Этот город убил во мне романтику джинрикши. Их надо бы оставить в распоряжение прекрасного пола, а вместо этого рикшами пользуются мужчины, которые спешат в оффис, офицеры при полном параде, матросы, которые пытаются втиснуться в коляску вдвоем, и, кроме того, мне довелось услышать в казармах, что порой на рикшах доставляют в комендатуру пьяных дебоширов. "Обычно они засыпают в ней, сэр, и с ними меньше возни".

Магазины предназначены для того, чтобы заманивать моряков и охотников за редкостями, и они великолепно преуспевают в этом. Прибыв в эти края, отнесите все деньги в банк и попросите управляющего не выдавать вам ни гроша, как бы вы ни просили. Только так можно уберечься от банкротства.

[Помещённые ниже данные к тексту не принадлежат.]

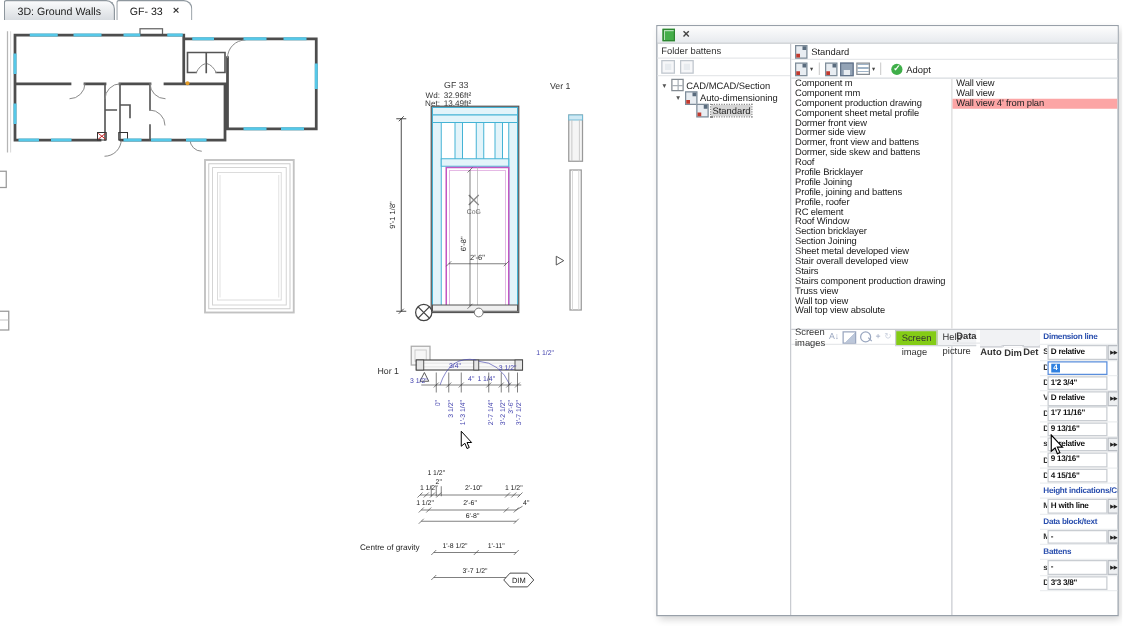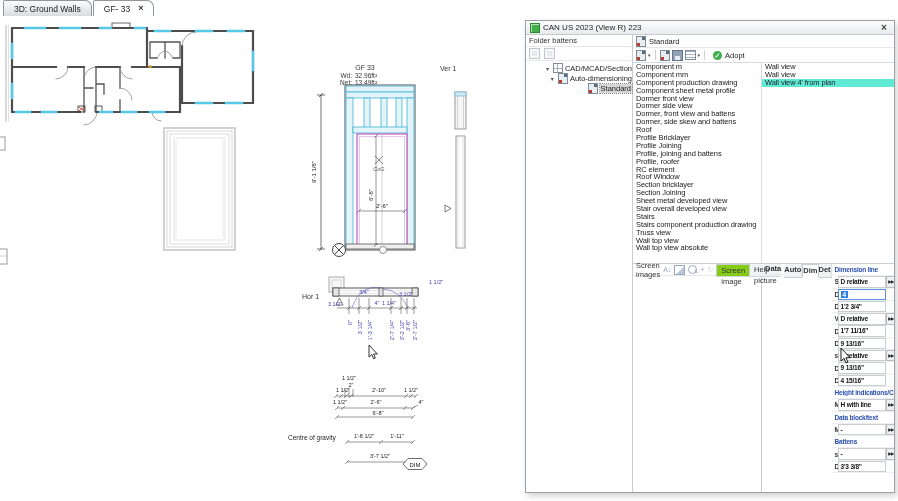"CAN US 2023 (View R)" span.title { html: <span>CAN US 2023 (View R) 223</span> -> none }
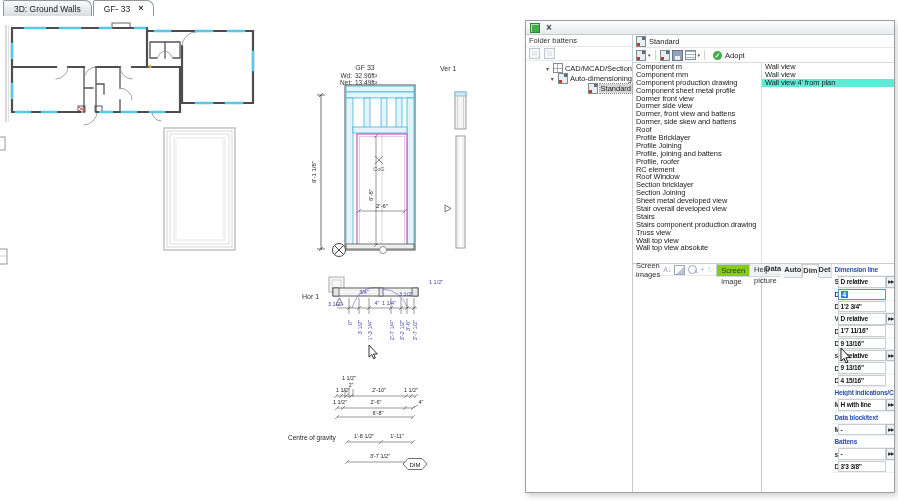"CAD/MCAD/Section" .tnode { justify-content: flex-end -> none }
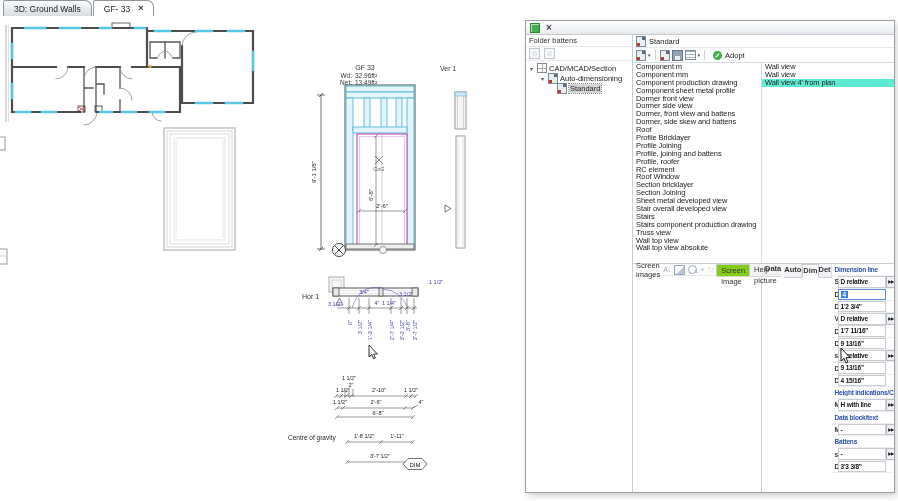"Wall view 4' from plan" .li.selected { background: #5eead4 -> #fca5a5 }
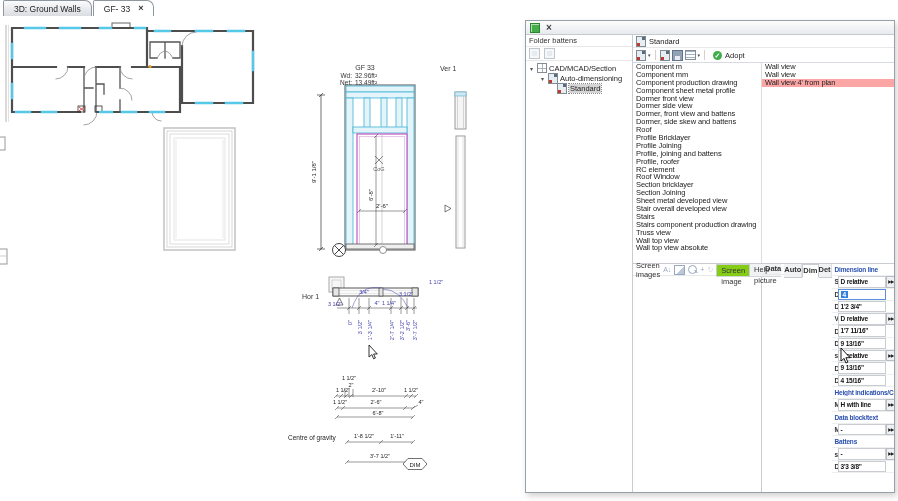"Auto" .dp-tab { margin-top: none -> 12px }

Мы с профессором совершили паломничество к Ки Сингу и побывали у Йи Кинга, который торговал битой птицей. Каждая лавка по-своему хороша. Неважно, что продается - обувь или молочные поросята, - фасад лавки непременно прельщает глаз тонкой резьбой или позолотой, а любая вещица на прилавке необычна и привлекательна. Все превосходно: уродливый корень дерева, которому умело придали сходство с дьяволом, сидящим на корточках; темно-красная с позолотой створка двери или бамбуковая ширма и прочее. Сочленения, стыки и оплетка на изделиях поражали своей аккуратностью. Корзины кули имели приятную для глаза форму, а ротановые застежки, которыми их прикрепляют к бамбуковому полированному коромыслу, аккуратно заделаны, чтобы не торчали концы оплетки. Я попробовал выдвигать ящички в коробе у торговца, который продает обеды для кули, ощупывал клапаны небольших деревянных насосов, что стоят в магазинах, - все было тщательно подогнано.

Я углубился в изучение этих вещиц, а профессор копался в изделиях из слоновой кости и панциря черепахи, расшитых шелках, инкрустированных безделушках, филиграни и еще бог знает в чем.

- Я уже не такого высокого мнения о нем, - сказал профессор (он имел в виду индийского ремесленника), извлекая на свет крошечную статуэтку из слоновой кости, изображающую маленького мальчика, который пытался выгнать из лужи буйвола.

Только вообразите - вырезать из твердой кости целый рассказ! Мы с профессором думали об одном и том же и раза два уже говорили на эту тему.

Над нашими головами, чуть слышно шурша промасленной бумагой, раскачивались большие пузатые фонари, но они не были расположены к разговору, а торговец в голубом тоже молчал.

- Твоя хотела покупай? Класивый весь есть, - сказал наконец он и набил трубку табаком из темно-зеленого мешочка, перехваченного браслетом из зеленого халцедона, а может быть, то был нефрит.

Он поиграл счетами из темного дерева; рядом лежала расходная книга, обернутая в промасленную бумагу, поднос с индийской тушью и кисточки на фарфоровых подставках. Торговец сделал запись в книге, изящно нарисовав выручку последней сделки. Конечно, китайцы проделывают это тысячелетиями, однако жизнь и ее опыт то и дело поражают меня своей новизной, как когда-то Адама, поэтому я изумился.